Several parts of Linux need to be updated to operate the aforementioned

1) Update the interrupt subsystem to accept requests of interrupts as
non-maskable. Likewise, handle irqchips that have this capability.
Patches 1-5

2) Rework the x86 HPET platform code to reserve, configure a timer
and its interrupt, and expose the needed interfaces and definitions.
Patches 6-11

3) Rework the hardlockup detector to decouple its generic part from
perf. This adds definitions to be implemented using other sources
of non-maskable interrupts. Patches 12-14

4) Add an HPET-based hardlockup detector. This includes probing the
hardware resources, configure the interrupt and rotate the
destination of the interrupts among all monitored CPUs.

== Details on the HPET-based hardlockup detector

Unlike the the perf-based hardlockup detector, this implementation is
driven by a single timer. The timer targets one CPU at a time in a round-
robin manner. This means that if a CPU must be monitored every watch_thresh
seconds, in a system with N monitored CPUs the timer must expire every
watch_thresh/N. A timer expiration per CPU attribute is maintained.

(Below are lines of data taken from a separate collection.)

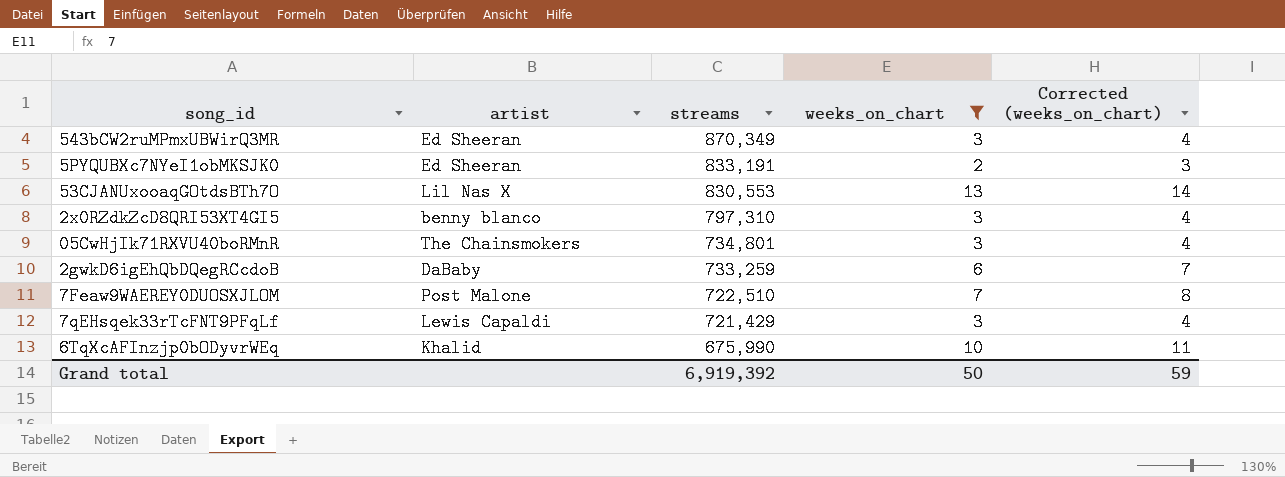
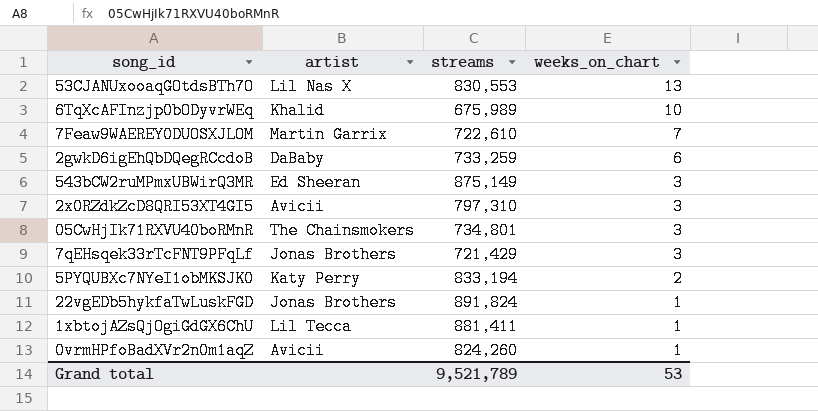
filter: weeks_on_chart != 1 -> none
row order: streams descending -> weeks_on_chart descending
column Corrected (weeks_on_chart) | formula: [weeks_on_chart] + 1 -> none
6TqXcAFInzjp0bODyvrWEq | streams: 675,990 -> 675,989
7Feaw9WAEREY0DUOSXJLOM | artist: Post Malone -> Martin Garrix
7Feaw9WAEREY0DUOSXJLOM | streams: 722,510 -> 722,610
543bCW2ruMPmxUBWirQ3MR | streams: 870,349 -> 875,149
2x0RZdkZcD8QRI53XT4GI5 | artist: benny blanco -> Avicii
7qEHsqek33rTcFNT9PFqLf | artist: Lewis Capaldi -> Jonas Brothers
5PYQUBXc7NYeI1obMKSJK0 | artist: Ed Sheeran -> Katy Perry
5PYQUBXc7NYeI1obMKSJK0 | streams: 833,191 -> 833,194
Grand total | streams: 6,919,392 -> 9,521,789
Grand total | weeks_on_chart: 50 -> 53

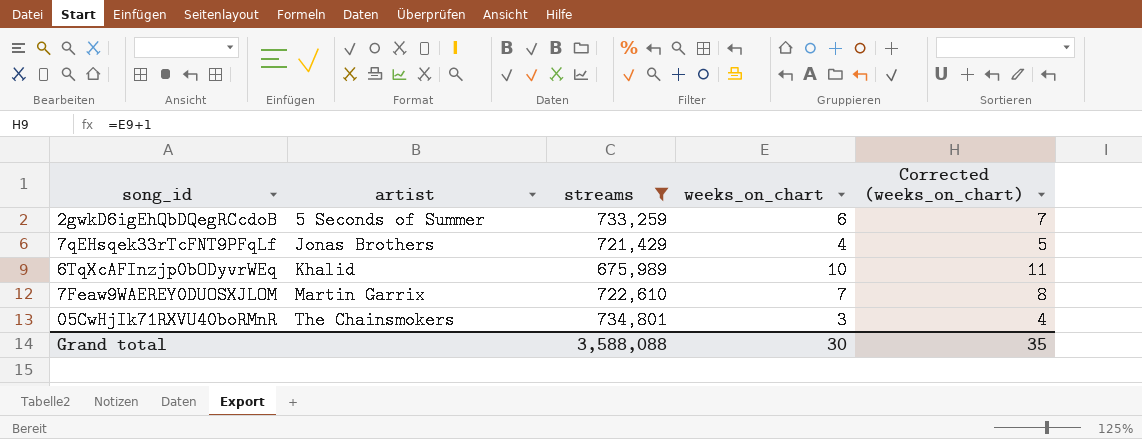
filter: none -> streams <= 734,801
row order: weeks_on_chart descending -> artist ascending
column Corrected (weeks_on_chart) | formula: none -> [weeks_on_chart] + 1
2gwkD6igEhQbDQegRCcdoB | artist: DaBaby -> 5 Seconds of Summer
7qEHsqek33rTcFNT9PFqLf | weeks_on_chart: 3 -> 4
Grand total | streams: 9,521,789 -> 3,588,088
Grand total | weeks_on_chart: 53 -> 30

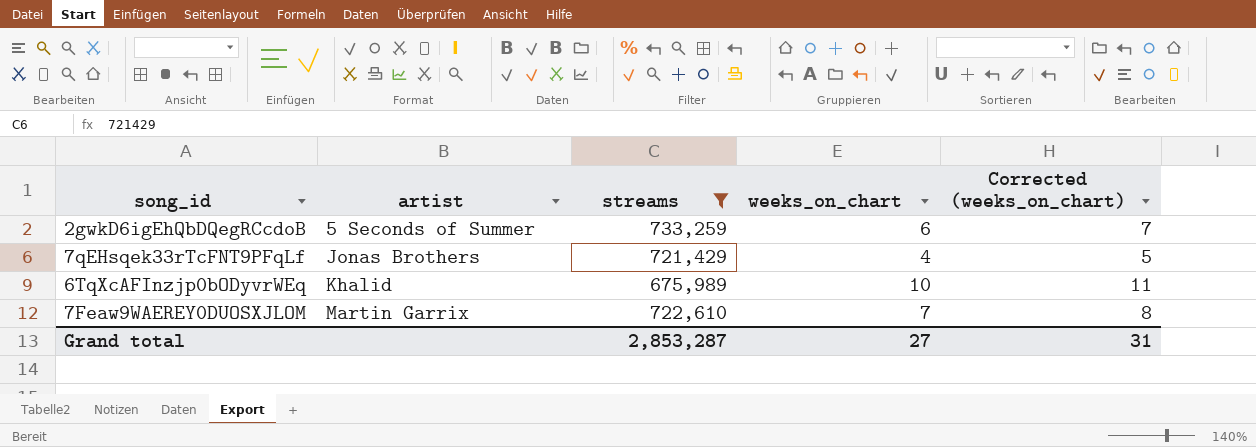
row 05CwHjIk71RXVU40boRMnR: The Chainsmokers | 734,801 | 3 | 4 -> none
Grand total | streams: 3,588,088 -> 2,853,287
Grand total | weeks_on_chart: 30 -> 27
Grand total | Corrected (weeks_on_chart): 35 -> 31

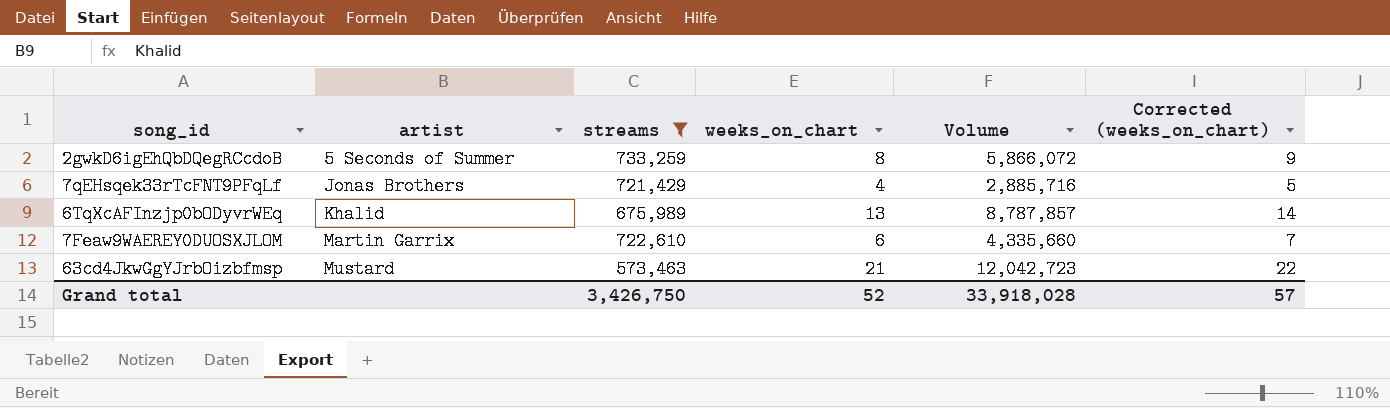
column Volume | formula: none -> [streams] * [weeks_on_chart]
2gwkD6igEhQbDQegRCcdoB | weeks_on_chart: 6 -> 8
2gwkD6igEhQbDQegRCcdoB | Corrected (weeks_on_chart): 7 -> 9
6TqXcAFInzjp0bODyvrWEq | weeks_on_chart: 10 -> 13
6TqXcAFInzjp0bODyvrWEq | Corrected (weeks_on_chart): 11 -> 14
7Feaw9WAEREY0DUOSXJLOM | weeks_on_chart: 7 -> 6
7Feaw9WAEREY0DUOSXJLOM | Corrected (weeks_on_chart): 8 -> 7
row 63cd4JkwGgYJrbOizbfmsp: none -> Mustard | 573,463 | 21 | 12,042,723 | 22
Grand total | streams: 2,853,287 -> 3,426,750
Grand total | weeks_on_chart: 27 -> 52
Grand total | Corrected (weeks_on_chart): 31 -> 57

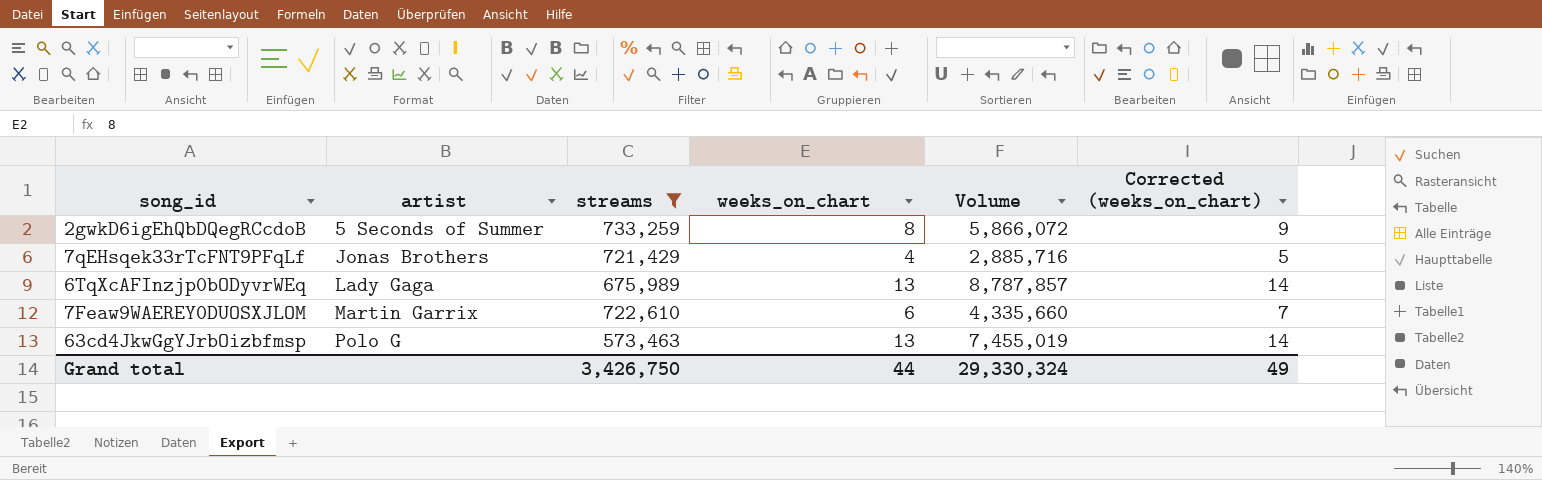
6TqXcAFInzjp0bODyvrWEq | artist: Khalid -> Lady Gaga
63cd4JkwGgYJrbOizbfmsp | artist: Mustard -> Polo G
63cd4JkwGgYJrbOizbfmsp | weeks_on_chart: 21 -> 13
63cd4JkwGgYJrbOizbfmsp | Volume: 12,042,723 -> 7,455,019
63cd4JkwGgYJrbOizbfmsp | Corrected (weeks_on_chart): 22 -> 14
Grand total | weeks_on_chart: 52 -> 44
Grand total | Volume: 33,918,028 -> 29,330,324
Grand total | Corrected (weeks_on_chart): 57 -> 49

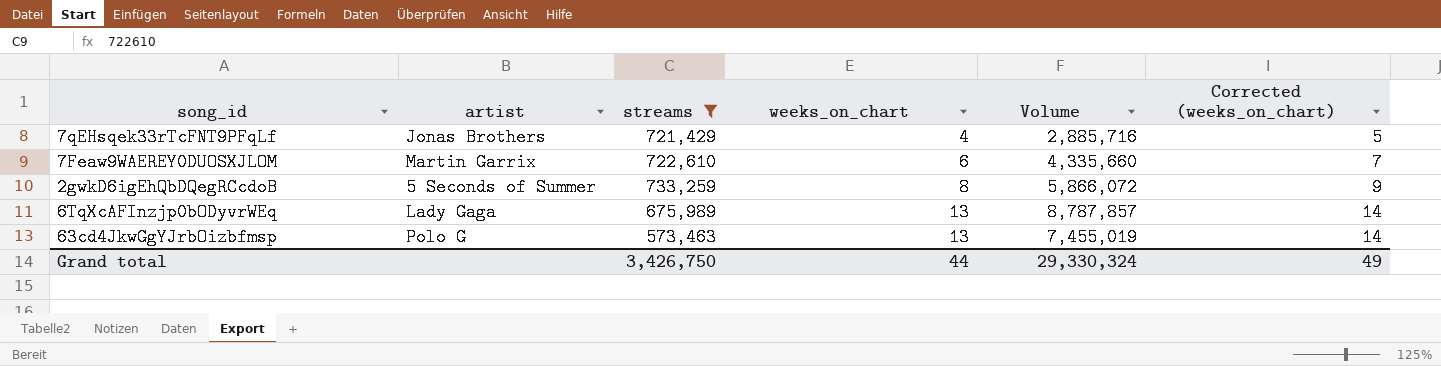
row order: artist ascending -> weeks_on_chart ascending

The timer expiration time per CPU is updated every time CPUs are put
online or offline (a CPU hotplug thread enables and disables the watchdog
in these events).

Also, given that a single timer drives the detector, a cpumask is needed
to keep track of which online CPUs are allowed to be monitored. This mask
is updated every time a CPU is put online or offline as well as when the
user modifies the mask in /proc/sys/kernel/watchdog_cpumask. This mask
is needed to keep the current behavior of the lockup detector.

Thanks and BR,

Ricardo Neri (23):
x86/apic: Add a parameter for the APIC delivery mode
genirq: Introduce IRQD_DELIVER_AS_NMI
genirq: Introduce IRQF_DELIVER_AS_NMI
iommu/vt-d/irq_remapping: Add support for IRQCHIP_CAN_DELIVER_AS_NMI
x86/msi: Add support for IRQCHIP_CAN_DELIVER_AS_NMI
x86/ioapic: Add support for IRQCHIP_CAN_DELIVER_AS_NMI with interrupt
x86/hpet: Expose more functions to read and write registers
x86/hpet: Calculate ticks-per-second in a separate function
x86/hpet: Reserve timer for the HPET hardlockup detector
x86/hpet: Relocate flag definitions to a header file
x86/hpet: Configure the timer used by the hardlockup detector
kernel/watchdog: Introduce a struct for NMI watchdog operations
watchdog/hardlockup: Define a generic function to detect hardlockups
watchdog/hardlockup: Decouple the hardlockup detector from perf
kernel/watchdog: Add a function to obtain the watchdog_allowed_mask
watchdog/hardlockup: Add an HPET-based hardlockup detector
watchdog/hardlockup/hpet: Convert the timer's interrupt to NMI
watchdog/hardlockup/hpet: Add the NMI watchdog operations
watchdog/hardlockup: Make arch_touch_nmi_watchdog() to hpet-based
watchdog/hardlockup/hpet: Rotate interrupt among all monitored CPUs
watchdog/hardlockup/hpet: Adjust timer expiration on the number of
monitored CPUs
watchdog/hardlockup/hpet: Only enable the HPET watchdog via a boot
watchdog/hardlockup: Activate the HPET-based lockup detector

Documentation/admin-guide/kernel-parameters.txt | 5 +-
arch/x86/include/asm/hpet.h | 38 ++
arch/x86/include/asm/hw_irq.h | 5 +-
arch/x86/include/asm/msidef.h | 3 +
arch/x86/kernel/apic/io_apic.c | 5 +-
arch/x86/kernel/apic/msi.c | 7 +-
arch/x86/kernel/apic/vector.c | 8 +
arch/x86/kernel/hpet.c | 149 ++++++-
arch/x86/platform/uv/uv_irq.c | 2 +-
drivers/char/hpet.c | 31 +-
drivers/iommu/intel_irq_remapping.c | 18 +-
include/linux/hpet.h | 1 +
include/linux/interrupt.h | 3 +
include/linux/irq.h | 15 +
include/linux/nmi.h | 56 ++-
kernel/Makefile | 3 +-
kernel/irq/manage.c | 22 +-
kernel/watchdog.c | 78 +++-
kernel/watchdog_hld.c | 152 +------
kernel/watchdog_hld_hpet.c | 557 ++++++++++++++++++++++++
kernel/watchdog_hld_perf.c | 182 ++++++++
lib/Kconfig.debug | 10 +
22 files changed, 1145 insertions(+), 205 deletions(-)
create mode 100644 kernel/watchdog_hld_hpet.c
create mode 100644 kernel/watchdog_hld_perf.c